I was also suprised at my reaction to the whole thing. I think it might have helped that I was coming home from a Zen class that night so I was in a pretty good frame of mind. When I first got home and discovered the flood, I remained calm. I quickly turned off the water, gathered all the towels I owned and soaked up as much water as possible and put out buckets to catch the water still gushing from the ceiling. I wasn't even upset. In fact, I was kind of mildly amused because it was such an odd sight to see - water pouring out the ceiling in my living room. There was no sense getting upset about the problem - the water was already there and anything that might be ruined already was. Getting upset or angry or depressed wasn't going to make the situation any better. I found myself just accepting it for what it was - a bit of an inconvienence. I now would have to spend some unplanned time cleaning up, but it was something that had to be done so I never even found myself complaining about that. It's interesting how much easier it was to deal with the unplanned event without having some negative emotional reaction to it. This Zen/Buddhism approach to life sure is helpful...

Monday, May 08, 2006

Minor Flood

When I got home from karate class and was getting out the keys to unlock my condo, I heard the sound as if someone were taking a shower inside. I thought that was a bit odd, since I live alone. I thought maybe the sound was coming from a neighbor's condo, but once I opened my door I knew the sound of pouring water was coming from inside. I was hoping maybe it had just started pouring rain outside and I left a window open, or maybe somehow someone broke in and as a joke decided to turn on all my faucets. But, alas, sadly that was not the case. It turned out the water source pipe for the toilet in my upstairs bathroom somehow started leaking in a really big way. It was basically spraying water full force onto the floor. Since I live alone, no one was home to witness this occurance and the bathroom floor eventually flooded and then the water seeped through the floor and came out the ceiling in my downstairs living room. There is a sprinkler head in the ceiling directly above my couch in the living room and the water found that the easiest path to come out. It was pretty funny to see - it looked like someone was running a garden hose out of my ceiling directly onto my couch. I quickly turned off the water pipe in the bathroom, threw towels on the floor in the bathroom to help collect the water, and put some buckets on the already soaked couch to collect any remaining water coming out of the ceiling. Then I figured I should at least take a picture - how many times does one get to see their living room flooded? (hopefully not too often). Unfortuntely, by the time I found my camera, the water slowed down quite a bit, so this picture is all I got.

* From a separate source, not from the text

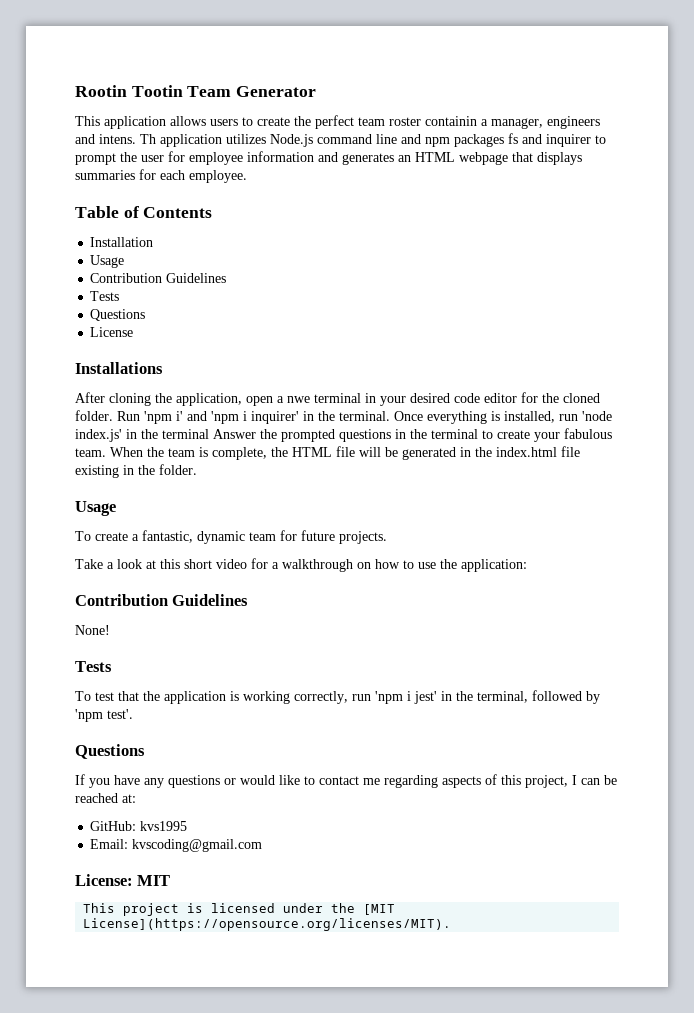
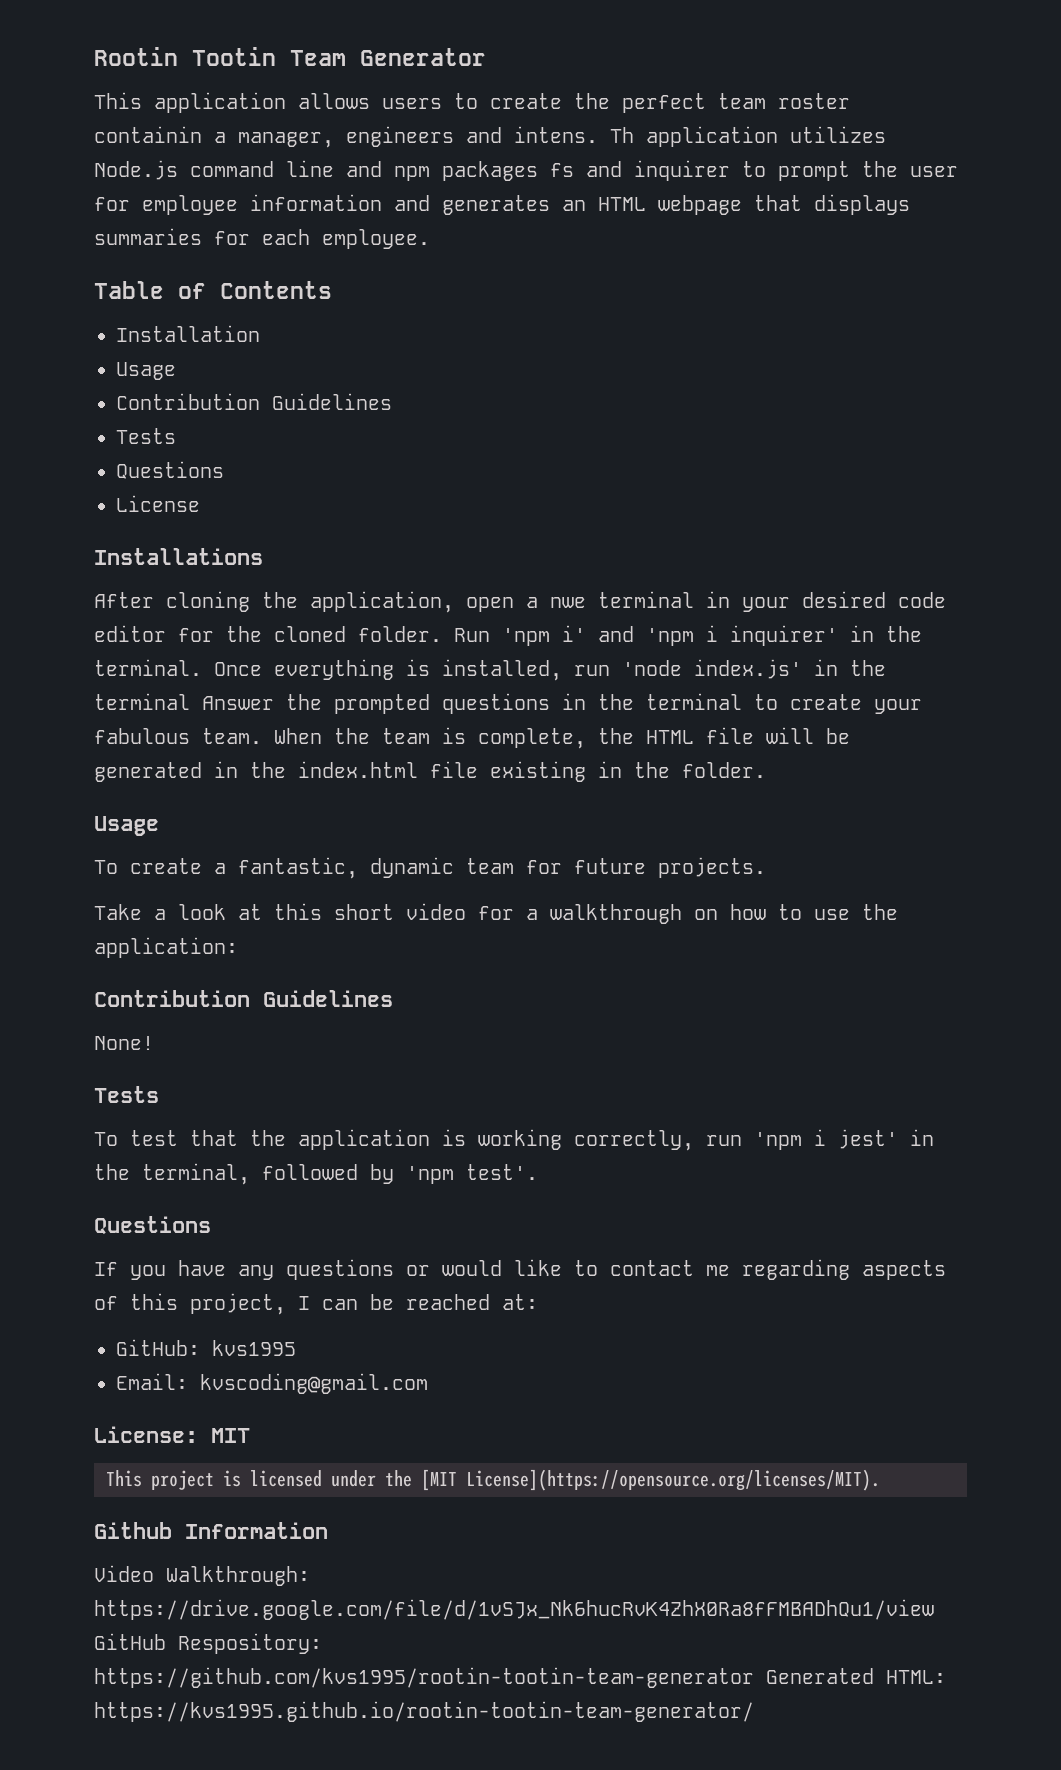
(452, 924) none -> [94,1522,328,1539] [94,1565,310,1586] [94,1599,934,1620] [94,1633,322,1654] [94,1667,946,1688] [94,1701,754,1722] // Github Information // Video Walkthrough: https://drive.google.com/file/d/1vSJx_Nk6hucRvK4ZhX0Ra8fFMBADhQu1/view GitHub Respository: https://github.com/kvs1995/rootin-tootin-team-generator Generated HTML: https://kvs1995.github.io/rootin-tootin-team-generator/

I thought it was a funny coincidence that this same problem happened at the dojo just last week - a shop upstairs had a toilet water pipe leaking and the water started coming in through the dojo ceiling.

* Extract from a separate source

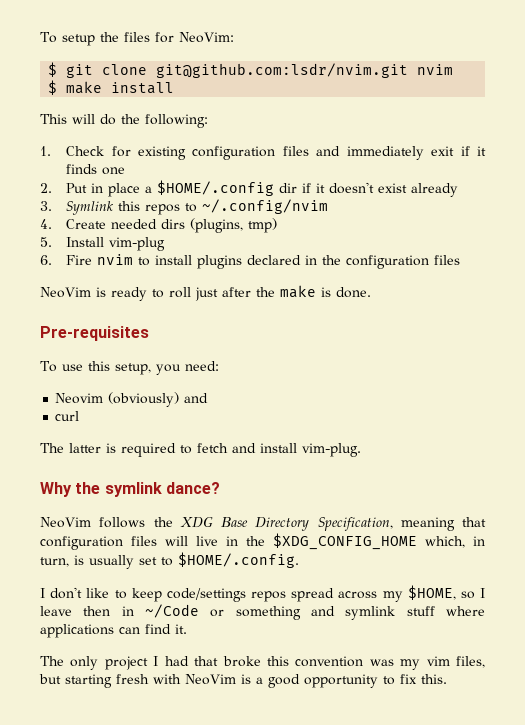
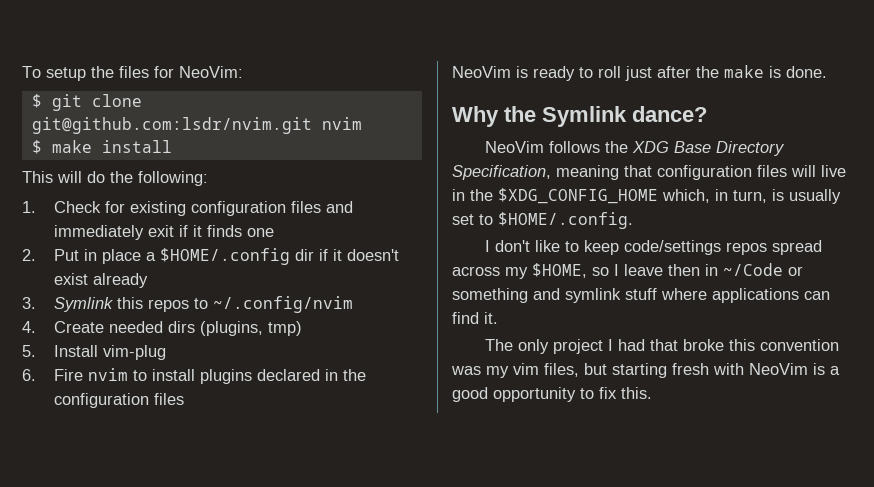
[40,326,149,341] [40,361,219,375] [55,392,209,407] [55,411,80,421] [40,443,361,457] // Pre-requisites // To use this setup, you need: // Neovim (obviously) and // curl // The latter is required to fetch and install vim-plug. -> (827, 72) none
[104,482,162,497] symlink -> [542,106,627,127] Symlink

I'm not really sure what the end result of this flood will be. Right now I have a very very wet couch and carpet, and a few of my Japanese language books got a bit wet. I think given time it should all just dry out. At least the water was clean and it wasn't a waste water pipe that was leaking. :-)

One interesting thing that happened in this whole event was my sloppiness in doing laundry paid off. I had done a load of laundry last night, and in the process of sorting the same colors to put in the wash, I had emptied the hamper and left all the remaining dirty laundry on my bathroom floor. All this dirty laundry helped soak up a lot of the water. If it hadn't been on the floor, even more water would have poured into my living room. Also, I had been sorting and folding the clean laundry on the couch in my living room this morning and I hadn't yet put it away. As a result, all this clean laundry soaked up a lot of the water that would have otherwise gone into the couch. Woohoo! For once my procrastination paid off in two ways! Not that I encourage procrastination... it's a really bad habit in general. I've been told that it's my fatal flaw. (Thanks mom!)